**Record extracts:**
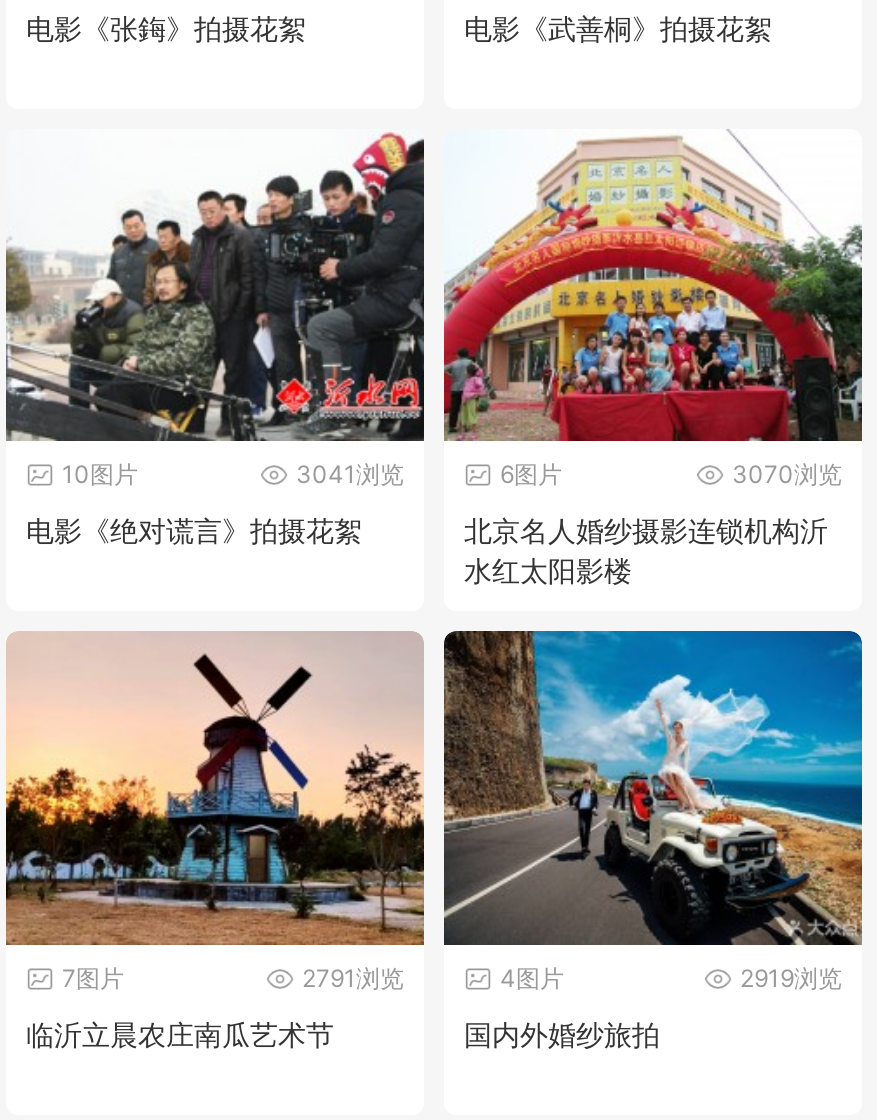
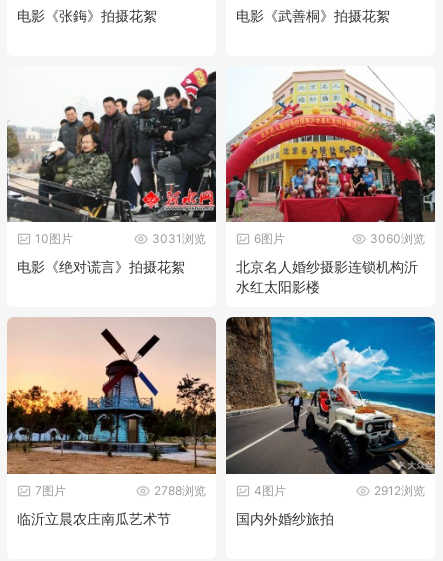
- 3041浏览
+ 3031浏览

- 3070浏览
+ 3060浏览

- 2791浏览
+ 2788浏览

- 2919浏览
+ 2912浏览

**To do:** Nothing but the pictures may be dropped as you repeat the listing above exactly.

**Written answer:**
- 3041浏览
+ 3031浏览

- 3070浏览
+ 3060浏览

- 2791浏览
+ 2788浏览

- 2919浏览
+ 2912浏览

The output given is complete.